• **Work to complete**
Return every line from the one with "text: 1.70 ->" through the one with "-> <div> <div>Front", inclusive, exactly as it appears below.

[Web interface edit records]
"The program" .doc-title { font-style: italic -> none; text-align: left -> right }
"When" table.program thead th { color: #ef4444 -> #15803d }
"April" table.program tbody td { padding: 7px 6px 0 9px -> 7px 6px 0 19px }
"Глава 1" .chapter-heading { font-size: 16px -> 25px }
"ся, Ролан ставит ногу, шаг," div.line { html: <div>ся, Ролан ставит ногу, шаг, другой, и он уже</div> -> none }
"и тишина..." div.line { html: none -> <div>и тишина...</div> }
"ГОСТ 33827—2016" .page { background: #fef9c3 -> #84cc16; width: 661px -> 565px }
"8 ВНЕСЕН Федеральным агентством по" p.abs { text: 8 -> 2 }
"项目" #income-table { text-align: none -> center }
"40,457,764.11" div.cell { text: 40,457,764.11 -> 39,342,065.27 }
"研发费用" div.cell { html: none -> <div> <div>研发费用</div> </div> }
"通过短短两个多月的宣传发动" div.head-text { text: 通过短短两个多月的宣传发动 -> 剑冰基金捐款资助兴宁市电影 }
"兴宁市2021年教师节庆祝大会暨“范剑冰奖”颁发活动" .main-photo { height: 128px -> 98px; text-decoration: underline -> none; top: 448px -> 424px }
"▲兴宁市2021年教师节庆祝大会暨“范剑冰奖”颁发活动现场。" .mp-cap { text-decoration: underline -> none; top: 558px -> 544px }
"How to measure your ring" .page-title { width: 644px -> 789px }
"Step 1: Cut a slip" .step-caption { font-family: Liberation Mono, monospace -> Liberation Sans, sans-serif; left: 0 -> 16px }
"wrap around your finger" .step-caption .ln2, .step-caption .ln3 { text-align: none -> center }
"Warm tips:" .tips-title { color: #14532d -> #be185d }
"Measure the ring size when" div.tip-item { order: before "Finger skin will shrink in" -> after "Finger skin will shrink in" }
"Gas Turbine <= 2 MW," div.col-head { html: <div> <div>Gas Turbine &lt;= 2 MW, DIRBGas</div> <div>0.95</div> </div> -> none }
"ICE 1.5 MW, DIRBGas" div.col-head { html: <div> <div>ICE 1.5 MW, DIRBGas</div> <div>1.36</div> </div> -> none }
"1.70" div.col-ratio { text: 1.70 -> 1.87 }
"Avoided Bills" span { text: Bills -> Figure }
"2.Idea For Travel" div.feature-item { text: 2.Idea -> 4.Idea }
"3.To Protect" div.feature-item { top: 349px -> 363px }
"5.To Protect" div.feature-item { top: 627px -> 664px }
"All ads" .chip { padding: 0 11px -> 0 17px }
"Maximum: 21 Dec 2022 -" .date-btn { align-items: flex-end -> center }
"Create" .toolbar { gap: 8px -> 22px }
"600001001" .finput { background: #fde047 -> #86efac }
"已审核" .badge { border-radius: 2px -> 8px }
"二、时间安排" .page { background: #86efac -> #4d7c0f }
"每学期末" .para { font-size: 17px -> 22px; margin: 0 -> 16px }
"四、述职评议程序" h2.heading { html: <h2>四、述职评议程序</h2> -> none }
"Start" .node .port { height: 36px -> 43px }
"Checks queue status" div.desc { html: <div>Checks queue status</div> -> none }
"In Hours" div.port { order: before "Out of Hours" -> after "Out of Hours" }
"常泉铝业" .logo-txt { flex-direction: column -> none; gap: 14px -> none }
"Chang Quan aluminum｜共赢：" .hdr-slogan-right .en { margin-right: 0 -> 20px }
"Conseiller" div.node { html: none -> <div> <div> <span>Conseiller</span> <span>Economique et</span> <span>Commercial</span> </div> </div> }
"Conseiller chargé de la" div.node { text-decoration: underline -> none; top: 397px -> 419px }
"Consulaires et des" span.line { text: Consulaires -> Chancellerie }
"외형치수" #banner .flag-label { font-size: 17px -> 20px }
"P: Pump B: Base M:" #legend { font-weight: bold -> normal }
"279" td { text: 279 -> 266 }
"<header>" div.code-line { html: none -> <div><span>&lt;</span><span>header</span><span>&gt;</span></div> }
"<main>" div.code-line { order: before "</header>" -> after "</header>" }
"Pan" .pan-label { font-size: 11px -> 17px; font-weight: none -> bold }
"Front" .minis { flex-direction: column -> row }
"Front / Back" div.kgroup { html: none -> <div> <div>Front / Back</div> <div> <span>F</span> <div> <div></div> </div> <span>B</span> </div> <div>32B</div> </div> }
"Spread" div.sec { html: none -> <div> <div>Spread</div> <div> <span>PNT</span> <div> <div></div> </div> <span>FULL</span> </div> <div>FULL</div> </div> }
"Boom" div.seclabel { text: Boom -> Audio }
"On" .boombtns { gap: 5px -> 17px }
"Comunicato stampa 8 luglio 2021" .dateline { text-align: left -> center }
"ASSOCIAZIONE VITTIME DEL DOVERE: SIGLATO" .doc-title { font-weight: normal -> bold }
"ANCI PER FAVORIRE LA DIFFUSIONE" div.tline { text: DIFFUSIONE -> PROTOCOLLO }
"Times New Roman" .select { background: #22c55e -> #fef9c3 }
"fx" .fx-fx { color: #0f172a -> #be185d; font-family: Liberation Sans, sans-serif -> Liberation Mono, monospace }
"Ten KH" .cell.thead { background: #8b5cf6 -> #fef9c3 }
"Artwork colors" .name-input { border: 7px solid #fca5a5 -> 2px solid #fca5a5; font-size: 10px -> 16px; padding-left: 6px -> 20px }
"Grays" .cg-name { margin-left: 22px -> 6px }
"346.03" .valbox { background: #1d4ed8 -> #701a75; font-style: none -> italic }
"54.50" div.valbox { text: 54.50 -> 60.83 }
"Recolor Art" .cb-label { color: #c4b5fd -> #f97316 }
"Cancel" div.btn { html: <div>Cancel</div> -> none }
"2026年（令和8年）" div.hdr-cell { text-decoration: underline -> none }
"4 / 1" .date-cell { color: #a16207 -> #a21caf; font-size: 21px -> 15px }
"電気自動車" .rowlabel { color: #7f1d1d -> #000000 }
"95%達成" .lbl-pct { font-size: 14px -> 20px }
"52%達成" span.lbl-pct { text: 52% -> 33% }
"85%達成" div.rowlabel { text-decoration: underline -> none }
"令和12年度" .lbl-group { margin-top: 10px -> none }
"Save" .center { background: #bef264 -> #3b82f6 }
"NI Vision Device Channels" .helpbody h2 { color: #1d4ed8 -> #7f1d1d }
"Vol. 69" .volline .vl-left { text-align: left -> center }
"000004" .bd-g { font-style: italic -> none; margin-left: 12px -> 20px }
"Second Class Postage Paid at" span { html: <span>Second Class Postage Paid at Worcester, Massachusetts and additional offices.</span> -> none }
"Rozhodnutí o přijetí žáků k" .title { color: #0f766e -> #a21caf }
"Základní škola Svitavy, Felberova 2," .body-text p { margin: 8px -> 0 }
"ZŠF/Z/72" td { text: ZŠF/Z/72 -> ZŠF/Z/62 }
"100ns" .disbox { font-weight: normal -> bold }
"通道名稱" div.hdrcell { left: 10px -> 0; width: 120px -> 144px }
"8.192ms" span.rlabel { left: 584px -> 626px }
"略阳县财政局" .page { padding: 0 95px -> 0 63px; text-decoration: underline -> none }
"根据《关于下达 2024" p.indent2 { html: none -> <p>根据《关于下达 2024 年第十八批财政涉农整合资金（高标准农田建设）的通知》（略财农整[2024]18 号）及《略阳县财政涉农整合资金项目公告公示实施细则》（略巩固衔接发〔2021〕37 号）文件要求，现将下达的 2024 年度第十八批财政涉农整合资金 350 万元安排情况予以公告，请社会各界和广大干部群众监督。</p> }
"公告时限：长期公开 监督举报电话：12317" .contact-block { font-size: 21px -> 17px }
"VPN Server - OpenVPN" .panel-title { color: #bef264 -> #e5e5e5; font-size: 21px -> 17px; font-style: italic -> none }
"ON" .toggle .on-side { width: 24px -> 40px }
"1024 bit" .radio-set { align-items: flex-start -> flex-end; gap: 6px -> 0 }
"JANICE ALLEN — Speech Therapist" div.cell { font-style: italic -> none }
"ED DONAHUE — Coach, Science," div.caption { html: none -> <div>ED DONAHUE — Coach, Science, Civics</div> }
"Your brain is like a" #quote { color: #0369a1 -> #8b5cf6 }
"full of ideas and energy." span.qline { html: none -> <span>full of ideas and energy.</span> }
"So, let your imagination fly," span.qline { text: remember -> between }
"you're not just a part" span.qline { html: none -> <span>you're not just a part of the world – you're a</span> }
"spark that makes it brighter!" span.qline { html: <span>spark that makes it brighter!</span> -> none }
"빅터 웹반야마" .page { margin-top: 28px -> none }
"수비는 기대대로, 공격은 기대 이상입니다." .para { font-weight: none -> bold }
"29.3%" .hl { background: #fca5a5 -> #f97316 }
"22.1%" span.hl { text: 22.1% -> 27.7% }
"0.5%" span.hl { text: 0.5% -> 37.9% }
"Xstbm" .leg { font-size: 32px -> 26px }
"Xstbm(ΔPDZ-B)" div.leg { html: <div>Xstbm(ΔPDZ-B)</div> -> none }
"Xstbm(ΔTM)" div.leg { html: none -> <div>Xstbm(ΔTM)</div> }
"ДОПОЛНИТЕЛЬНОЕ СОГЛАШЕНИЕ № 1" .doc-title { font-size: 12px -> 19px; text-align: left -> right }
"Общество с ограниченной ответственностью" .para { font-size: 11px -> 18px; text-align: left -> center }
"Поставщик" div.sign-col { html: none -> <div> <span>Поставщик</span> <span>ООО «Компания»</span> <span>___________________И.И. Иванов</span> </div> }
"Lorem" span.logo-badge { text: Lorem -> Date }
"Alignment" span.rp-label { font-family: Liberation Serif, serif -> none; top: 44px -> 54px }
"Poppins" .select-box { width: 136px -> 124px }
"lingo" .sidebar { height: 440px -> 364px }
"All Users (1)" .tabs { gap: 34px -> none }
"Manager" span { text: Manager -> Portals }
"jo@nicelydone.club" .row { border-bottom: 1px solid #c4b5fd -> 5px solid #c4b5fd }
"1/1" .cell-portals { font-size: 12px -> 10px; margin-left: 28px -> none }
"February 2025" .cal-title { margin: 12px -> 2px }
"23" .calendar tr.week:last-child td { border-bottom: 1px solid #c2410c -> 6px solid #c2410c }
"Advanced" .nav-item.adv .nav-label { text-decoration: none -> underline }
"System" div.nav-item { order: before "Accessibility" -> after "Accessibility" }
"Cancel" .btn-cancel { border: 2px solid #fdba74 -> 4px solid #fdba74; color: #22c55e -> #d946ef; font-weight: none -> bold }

• **Task result**
"1.70" div.col-ratio { text: 1.70 -> 1.87 }
"Avoided Bills" span { text: Bills -> Figure }
"2.Idea For Travel" div.feature-item { text: 2.Idea -> 4.Idea }
"3.To Protect" div.feature-item { top: 349px -> 363px }
"5.To Protect" div.feature-item { top: 627px -> 664px }
"All ads" .chip { padding: 0 11px -> 0 17px }
"Maximum: 21 Dec 2022 -" .date-btn { align-items: flex-end -> center }
"Create" .toolbar { gap: 8px -> 22px }
"600001001" .finput { background: #fde047 -> #86efac }
"已审核" .badge { border-radius: 2px -> 8px }
"二、时间安排" .page { background: #86efac -> #4d7c0f }
"每学期末" .para { font-size: 17px -> 22px; margin: 0 -> 16px }
"四、述职评议程序" h2.heading { html: <h2>四、述职评议程序</h2> -> none }
"Start" .node .port { height: 36px -> 43px }
"Checks queue status" div.desc { html: <div>Checks queue status</div> -> none }
"In Hours" div.port { order: before "Out of Hours" -> after "Out of Hours" }
"常泉铝业" .logo-txt { flex-direction: column -> none; gap: 14px -> none }
"Chang Quan aluminum｜共赢：" .hdr-slogan-right .en { margin-right: 0 -> 20px }
"Conseiller" div.node { html: none -> <div> <div> <span>Conseiller</span> <span>Economique et</span> <span>Commercial</span> </div> </div> }
"Conseiller chargé de la" div.node { text-decoration: underline -> none; top: 397px -> 419px }
"Consulaires et des" span.line { text: Consulaires -> Chancellerie }
"외형치수" #banner .flag-label { font-size: 17px -> 20px }
"P: Pump B: Base M:" #legend { font-weight: bold -> normal }
"279" td { text: 279 -> 266 }
"<header>" div.code-line { html: none -> <div><span>&lt;</span><span>header</span><span>&gt;</span></div> }
"<main>" div.code-line { order: before "</header>" -> after "</header>" }
"Pan" .pan-label { font-size: 11px -> 17px; font-weight: none -> bold }
"Front" .minis { flex-direction: column -> row }
"Front / Back" div.kgroup { html: none -> <div> <div>Front / Back</div> <div> <span>F</span> <div> <div></div> </div> <span>B</span> </div> <div>32B</div> </div> }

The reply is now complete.